*** Opening Provided records ***

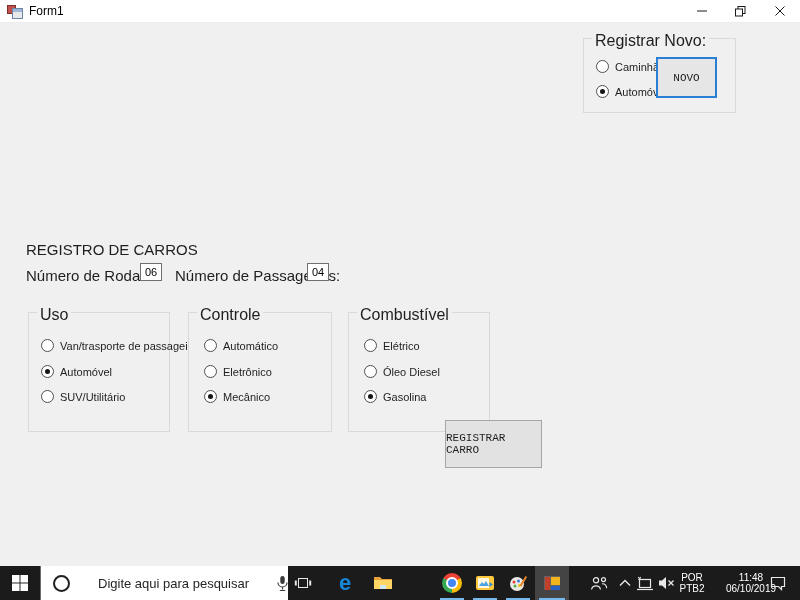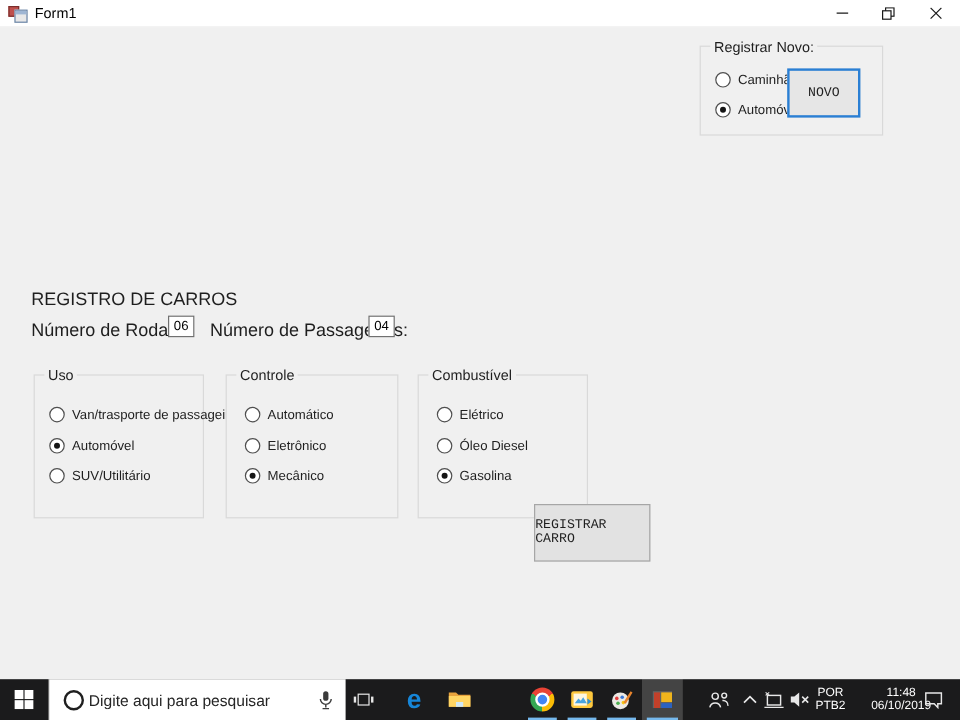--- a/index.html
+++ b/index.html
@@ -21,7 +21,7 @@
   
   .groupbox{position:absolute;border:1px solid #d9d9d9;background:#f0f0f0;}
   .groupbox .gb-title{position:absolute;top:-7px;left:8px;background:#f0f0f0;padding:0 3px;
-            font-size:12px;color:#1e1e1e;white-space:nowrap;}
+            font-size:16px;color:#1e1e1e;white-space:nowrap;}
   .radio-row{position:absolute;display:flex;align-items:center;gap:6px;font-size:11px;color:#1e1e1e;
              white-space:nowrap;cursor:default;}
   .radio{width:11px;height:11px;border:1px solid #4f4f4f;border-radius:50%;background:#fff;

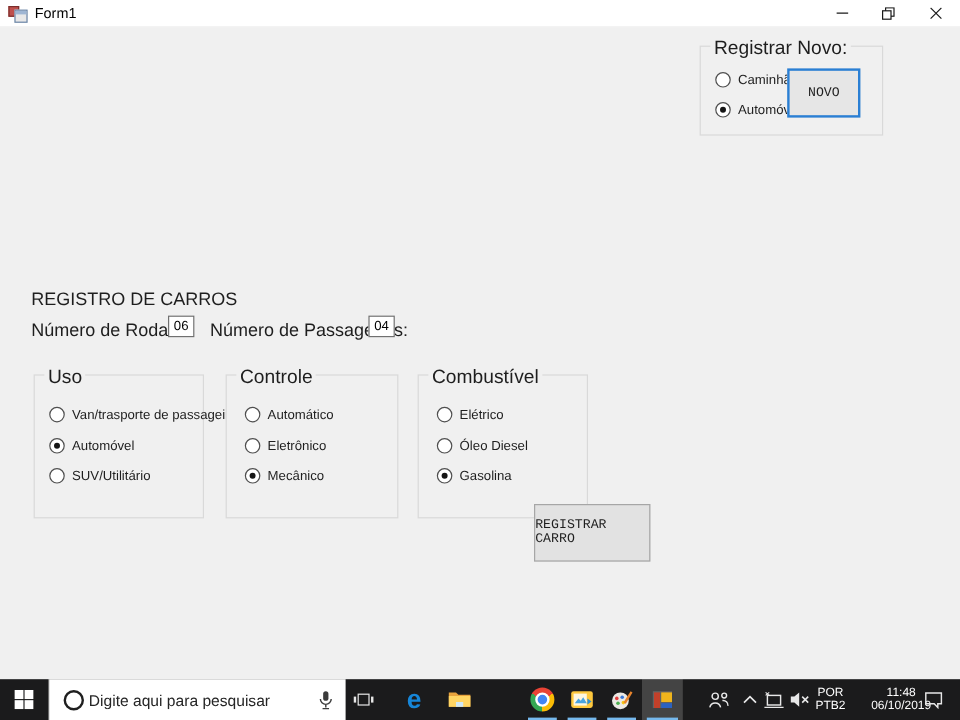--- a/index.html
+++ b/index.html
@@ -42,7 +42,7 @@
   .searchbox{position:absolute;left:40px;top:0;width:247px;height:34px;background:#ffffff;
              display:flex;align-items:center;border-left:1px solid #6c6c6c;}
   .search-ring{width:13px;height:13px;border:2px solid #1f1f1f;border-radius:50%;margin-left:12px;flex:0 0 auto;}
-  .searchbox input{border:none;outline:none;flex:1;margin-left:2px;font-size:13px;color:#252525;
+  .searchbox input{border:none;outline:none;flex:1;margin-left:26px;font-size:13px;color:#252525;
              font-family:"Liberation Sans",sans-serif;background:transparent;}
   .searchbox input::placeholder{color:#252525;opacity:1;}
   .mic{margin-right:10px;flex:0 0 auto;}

*** Closing Provided records ***

#### Work order:
All of the records should be set down exactly, minus the pictures they hold.

#### Completed exercise:
--- a/index.html
+++ b/index.html
@@ -21,7 +21,7 @@
   
   .groupbox{position:absolute;border:1px solid #d9d9d9;background:#f0f0f0;}
   .groupbox .gb-title{position:absolute;top:-7px;left:8px;background:#f0f0f0;padding:0 3px;
-            font-size:12px;color:#1e1e1e;white-space:nowrap;}
+            font-size:16px;color:#1e1e1e;white-space:nowrap;}
   .radio-row{position:absolute;display:flex;align-items:center;gap:6px;font-size:11px;color:#1e1e1e;
              white-space:nowrap;cursor:default;}
   .radio{width:11px;height:11px;border:1px solid #4f4f4f;border-radius:50%;background:#fff;

--- a/index.html
+++ b/index.html
@@ -42,7 +42,7 @@
   .searchbox{position:absolute;left:40px;top:0;width:247px;height:34px;background:#ffffff;
              display:flex;align-items:center;border-left:1px solid #6c6c6c;}
   .search-ring{width:13px;height:13px;border:2px solid #1f1f1f;border-radius:50%;margin-left:12px;flex:0 0 auto;}
-  .searchbox input{border:none;outline:none;flex:1;margin-left:2px;font-size:13px;color:#252525;
+  .searchbox input{border:none;outline:none;flex:1;margin-left:26px;font-size:13px;color:#252525;
              font-family:"Liberation Sans",sans-serif;background:transparent;}
   .searchbox input::placeholder{color:#252525;opacity:1;}
   .mic{margin-right:10px;flex:0 0 auto;}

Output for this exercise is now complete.